Tras retirarse en 2016, Michael Phelps se convirtió en un referente mundial en salud mental y bienestar emocional.

Durante años, Michael Phelps fue sinónimo de perfección, el hombre que parecía invencible dentro del agua acumuló medallas, récords mundiales y una fama que lo convirtió en uno de los deportistas más admirados del planeta.
Pero lejos de las piscinas olímpicas, el campeón más ganador de la historia enfrentaba una batalla silenciosa que casi termina consumiéndolo por completo.
El exnadador estadounidense abrió nuevamente su corazón en una entrevista con CNN y dejó una confesión estremecedora sobre los difíciles años posteriores a su retiro deportivo.
“Llegué al punto de no querer seguir vivo”, admitió Phelps al recordar la profunda crisis emocional que atravesó después de abandonar la competencia en 2016, luego de conquistar 28 medallas olímpicas y convertirse en leyenda absoluta de la natación mundial.
La figura norteamericana explicó que el vacío emocional tras el retiro, la presión acumulada durante años y las dificultades para encontrar un nuevo propósito lo llevaron a tocar fondo.
Fue entonces cuando entendió que necesitaba ayuda profesional. “Algo estaba mal y tenía que pedir ayuda”, recordó el multicampeón olímpico, quien aseguró que reconocer su vulnerabilidad fue uno de los momentos más difíciles de toda su vida.

Lejos de esconder su sufrimiento, Phelps decidió transformar esa experiencia en una causa pública.
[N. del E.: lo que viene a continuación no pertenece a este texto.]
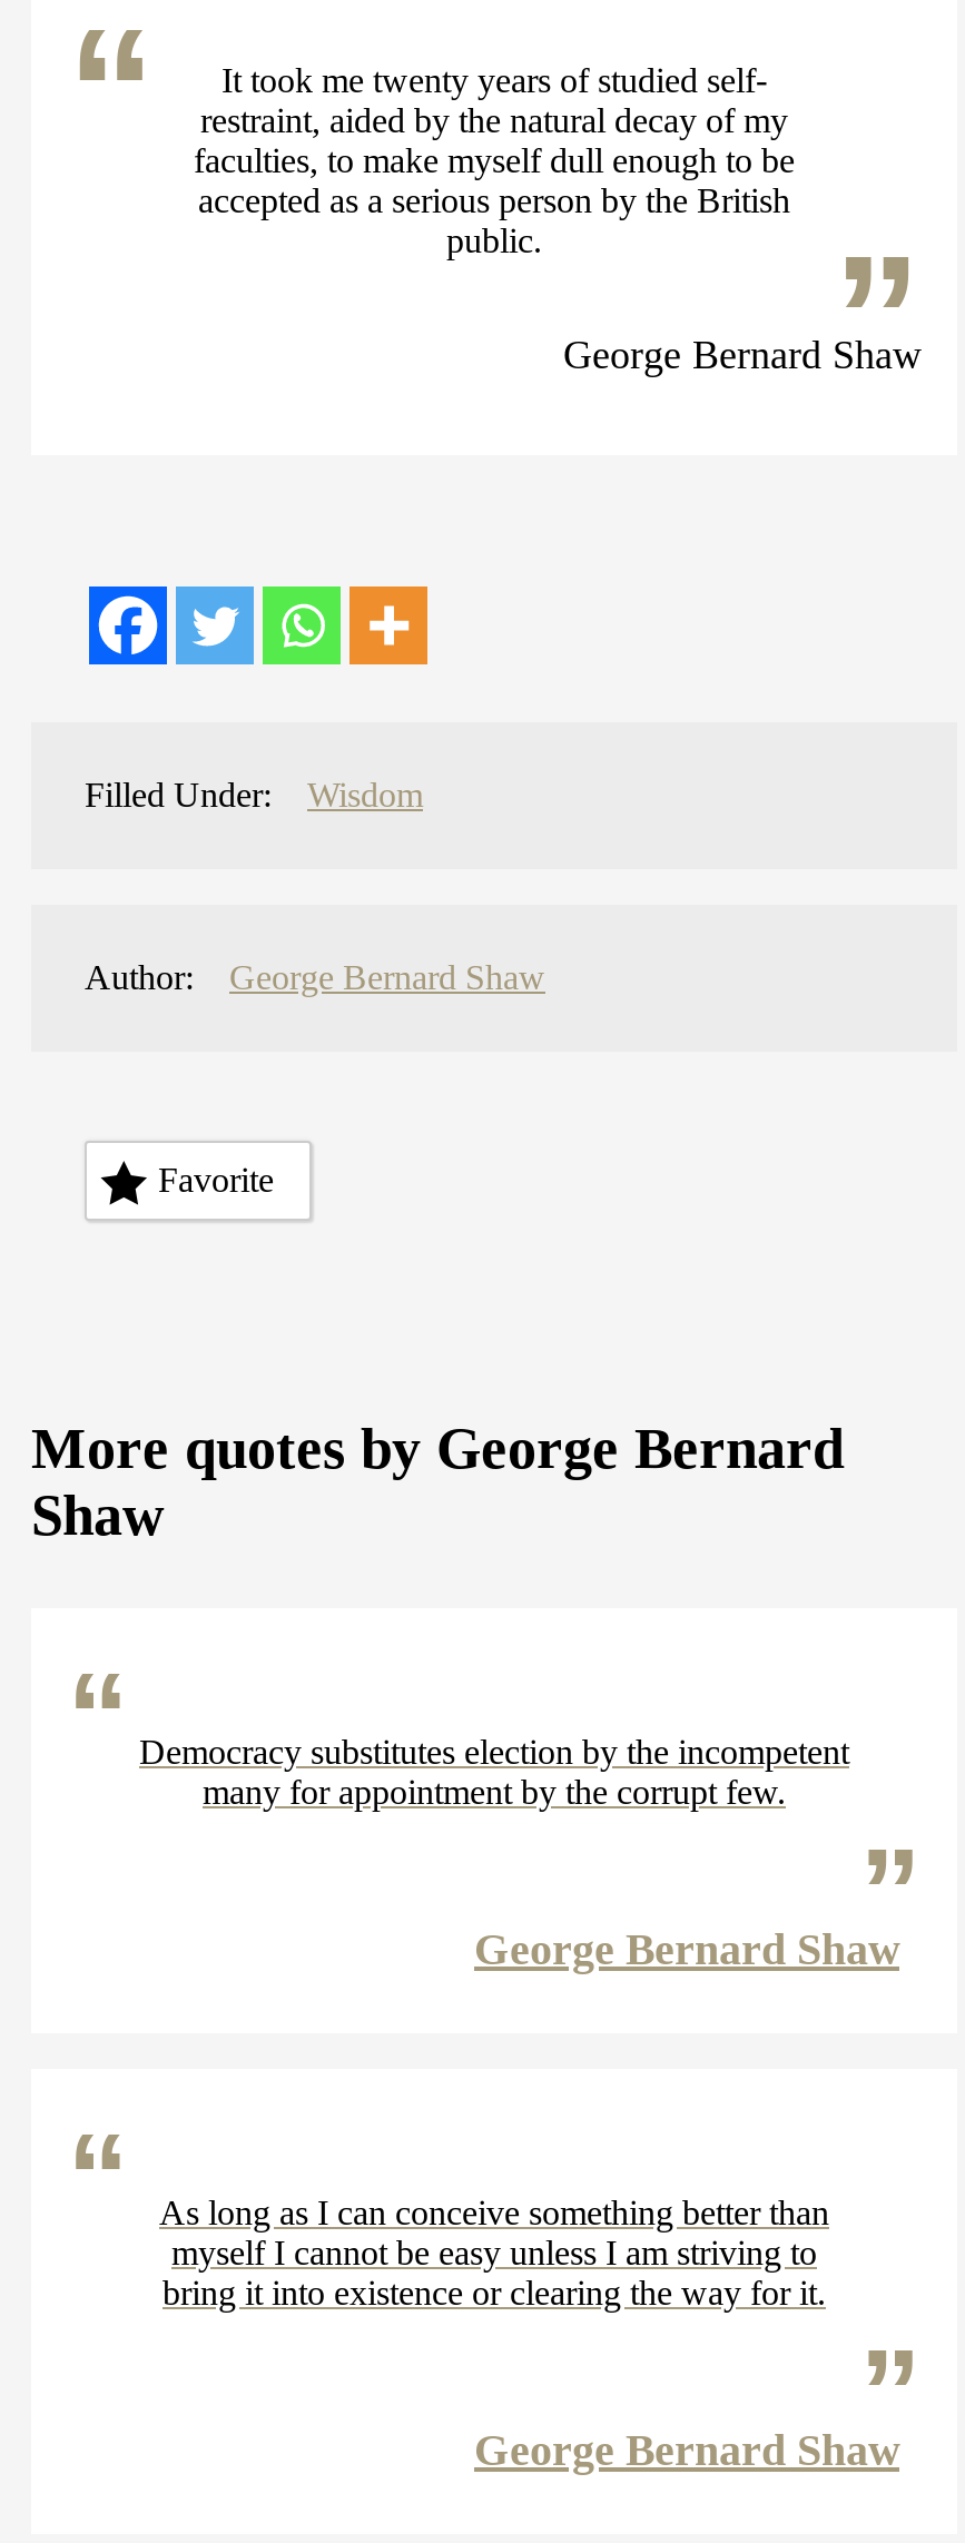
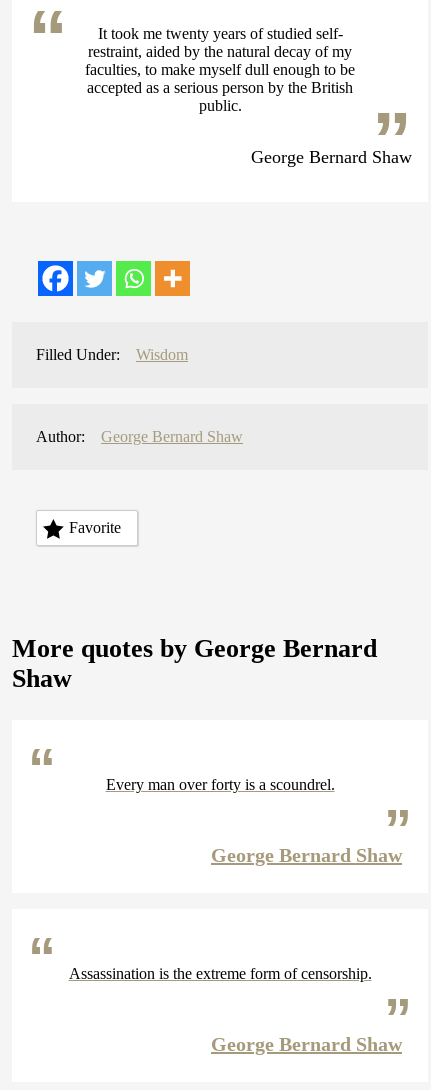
[139,1733,849,1811] Democracy substitutes election by the incompetent | many for appointment by the corrupt few. -> [106,776,334,793] Every man over forty is a scoundrel.
[159,2194,829,2312] As long as I can conceive something better than | myself I cannot be easy unless I am striving to | bring it into existence or clearing the way for it. -> [68,965,372,982] Assassination is the extreme form of censorship.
Hoy, el exdeportista lidera campañas internacionales enfocadas en la salud mental y el bienestar emocional, especialmente en niños y jóvenes.
A través de la Fundación Michael Phelps y alianzas con organizaciones como Talkspace, impulsa programas de prevención, acompañamiento psicológico y espacios para hablar abiertamente sobre depresión, ansiedad y autoestima.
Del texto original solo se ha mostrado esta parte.